The Moslem awaits death with the utmost composure. When a learned or pious Moslem feels that he is about to die, he performs the ordinary ablution, as before prayer, that he may depart from life in a state of bodily purity; and he generally repeats the profession of his faith. It is not uncommon for a Moslem on a military expedition, or during a long journey through the desert, to carry his grave linen with him. It often happens that a traveler in such circumstances has even to make his own grave; completely overcome by fatigue or privation, or sinking under a fatal disease in the desert, when his companions, if he have any, cannot wait for his recovery or death, he performs the ablution, with water, if possible, or, if not with sand or dust which is allowable in such case, and then having made a trench in the sand as his grave, lies down in it wrapped in his grave clothes, and covers himself with the exception of his face with this and taken up in making the trench: thus he waits for death to relieve him, trusting to the wind to complete his burial.
The ceremonies attendant upon death and burial are nearly the same in the cases of men and women. When the rattles in the throat, or other symptoms, show that a man is at the point of death, an attendant turns him round to place his face in the direction of Mecca, and closes his eyes.
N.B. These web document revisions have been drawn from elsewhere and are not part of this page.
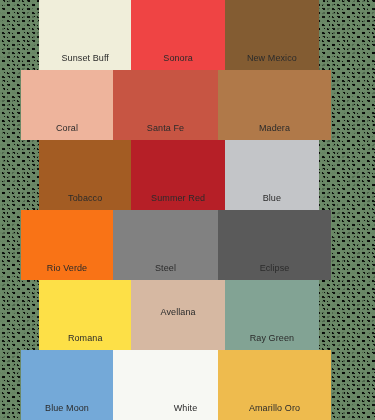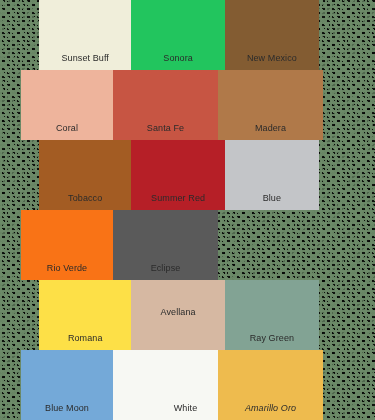"Sonora" div.swatch { background-color: #22c55e -> #ef4444 }
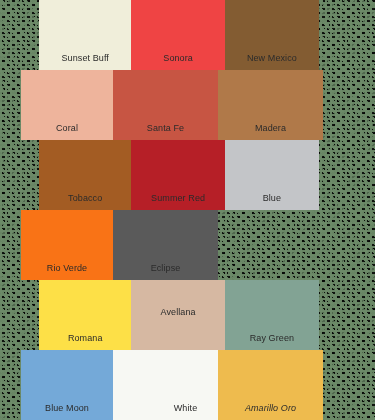"Madera" .row-even .swatch:nth-child(3) { width: 105px -> 113px }
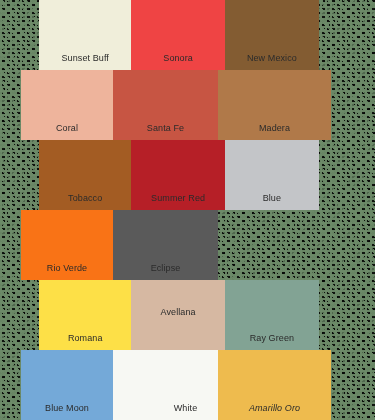"Steel" div.swatch { html: none -> <div> <div>Steel</div> </div> }
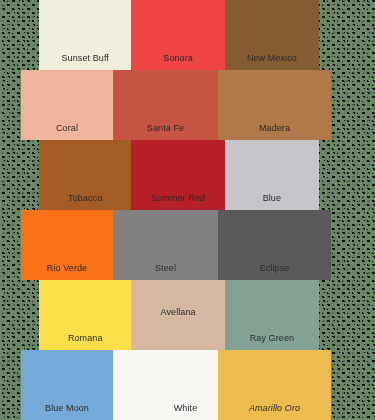"Amarillo Oro" div.swatch { font-style: italic -> none }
Many of the tombs of the Turkish grandees have marble _tarkeebehs_ which are canopied by cupolas supported by four columns of marble. There are numerous tombs of this description in the cemetery at Cairo We were rather disappointed in our visit to the tombs of the Sultans. They were originally very handsome, but are now in a very ruinous condition, and they bid fair to be altogether destroyed before many years. There were two or three with lofty domes and minarets, quite like the mosques of Cairo. They were really intended as mosques, in connection with the {470}tombs, so as to furnish praying places for the faithful whenever they wished to pay respect to the dead.
From the outside and at a little distance they present a fine effect, with their backing of sand-covered hills and the general surroundings of approaching desolation. Inside we found portions of the smaller walls torn away to be used in other buildings, and in one of the mosques, cows and donkeys were stabled. The windows were broken and ragged. The floors were dirty and the attendants were noisy Arabs, who seemed to have no other object in remaining there than the collection of “backsheesh,” in which they were most persistent.
At the cemetery near these tombs we saw a funeral procession and followed it, out of curiosity. Half a dozen men, some of them blind, and each resting a hand on the shoulder of another, led the way and chanted a melancholy air. Then came a man with a small coffin borne on his head, and behind him were half a dozen women and as many boys, the women closely veiled according to the custom of the country.
The procession did not move in couples, according to the Occidental custom; there was no observance of regularity, except that the men were in front of the coffin and the women and boys behind it. They moved through the country to a spot where a grave had been opened; near it the women stopped and sat down, and the bearers placed the coffin on the ground, a priest uttered a prayer, and then the man who had brought the coffin--a sort of oblong box, with a shawl over it--removed the shawl, and took from beneath it the corpse.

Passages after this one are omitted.